* [What is required]
Report the lines of the data below that contain the string "viewBox".

* [Web page edit records]

*** Begin section ***

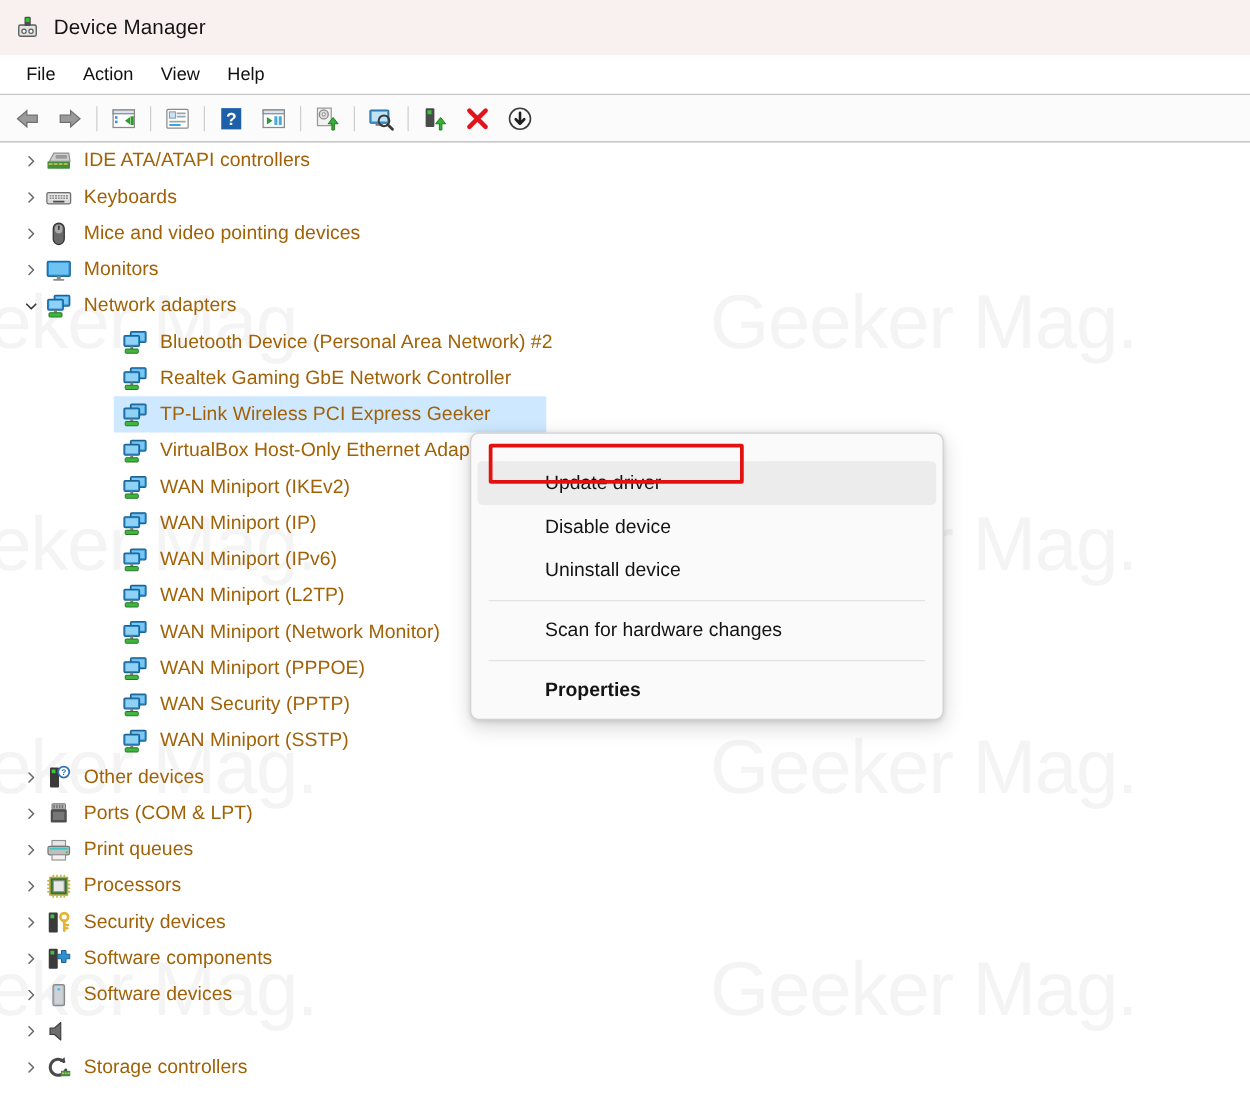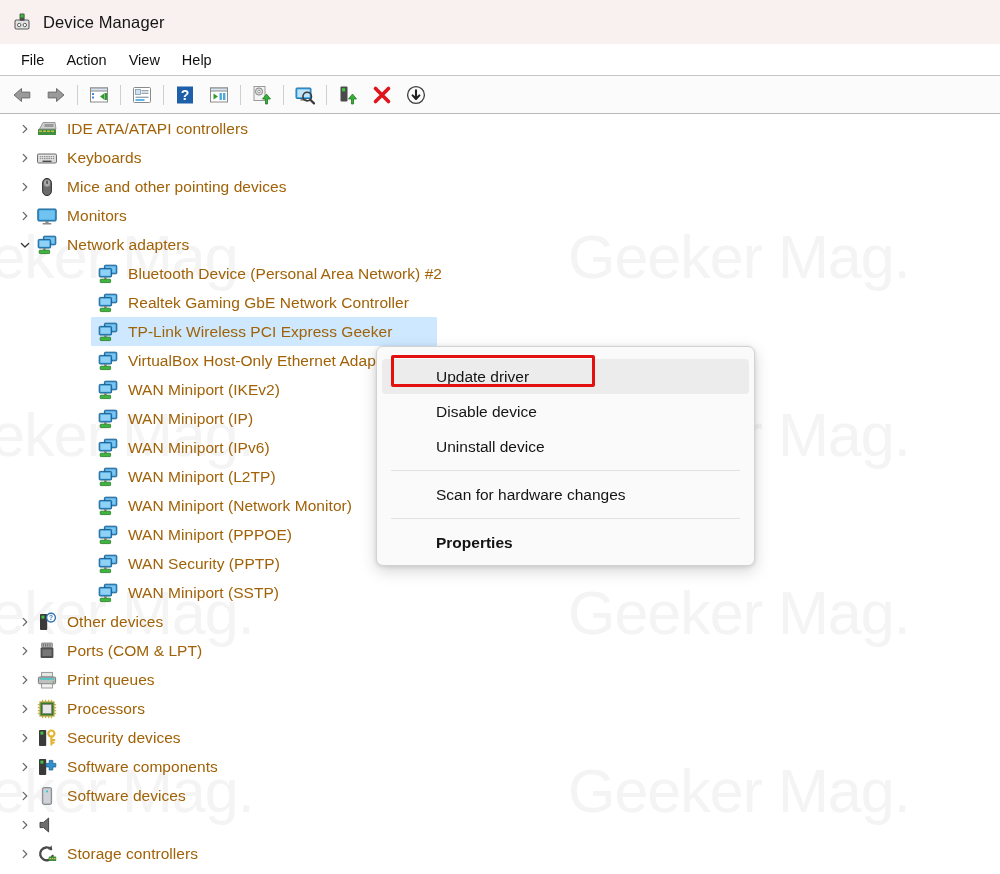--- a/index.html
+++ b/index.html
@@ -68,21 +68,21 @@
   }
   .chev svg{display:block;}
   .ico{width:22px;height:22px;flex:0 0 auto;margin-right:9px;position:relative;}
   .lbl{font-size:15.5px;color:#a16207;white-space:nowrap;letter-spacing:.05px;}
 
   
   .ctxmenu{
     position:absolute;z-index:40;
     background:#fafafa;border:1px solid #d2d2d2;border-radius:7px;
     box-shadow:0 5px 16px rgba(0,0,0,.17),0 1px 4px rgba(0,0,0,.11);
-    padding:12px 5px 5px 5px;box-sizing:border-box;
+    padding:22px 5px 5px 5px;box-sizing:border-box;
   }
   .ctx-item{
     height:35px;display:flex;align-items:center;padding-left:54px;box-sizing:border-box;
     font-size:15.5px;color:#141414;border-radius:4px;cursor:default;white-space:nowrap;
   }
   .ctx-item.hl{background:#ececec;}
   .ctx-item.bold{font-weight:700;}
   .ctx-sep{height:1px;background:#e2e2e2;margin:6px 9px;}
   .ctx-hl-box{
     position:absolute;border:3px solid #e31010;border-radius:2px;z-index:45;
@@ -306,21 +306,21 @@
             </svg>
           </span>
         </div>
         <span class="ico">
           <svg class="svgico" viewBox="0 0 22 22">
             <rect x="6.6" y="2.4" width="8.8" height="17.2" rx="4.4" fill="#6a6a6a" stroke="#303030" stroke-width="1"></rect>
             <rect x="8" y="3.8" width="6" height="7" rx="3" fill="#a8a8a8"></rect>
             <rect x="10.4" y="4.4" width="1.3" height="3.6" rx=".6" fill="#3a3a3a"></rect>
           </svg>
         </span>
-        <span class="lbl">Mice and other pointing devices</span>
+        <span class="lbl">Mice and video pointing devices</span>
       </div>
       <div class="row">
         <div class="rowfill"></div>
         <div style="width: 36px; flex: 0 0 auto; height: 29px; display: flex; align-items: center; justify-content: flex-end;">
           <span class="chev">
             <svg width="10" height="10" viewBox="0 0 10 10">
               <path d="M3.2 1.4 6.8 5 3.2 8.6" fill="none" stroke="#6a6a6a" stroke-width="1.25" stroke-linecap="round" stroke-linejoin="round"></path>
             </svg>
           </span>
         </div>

*** End section ***

* [Answer area]
           <svg class="svgico" viewBox="0 0 22 22">
             <svg width="10" height="10" viewBox="0 0 10 10">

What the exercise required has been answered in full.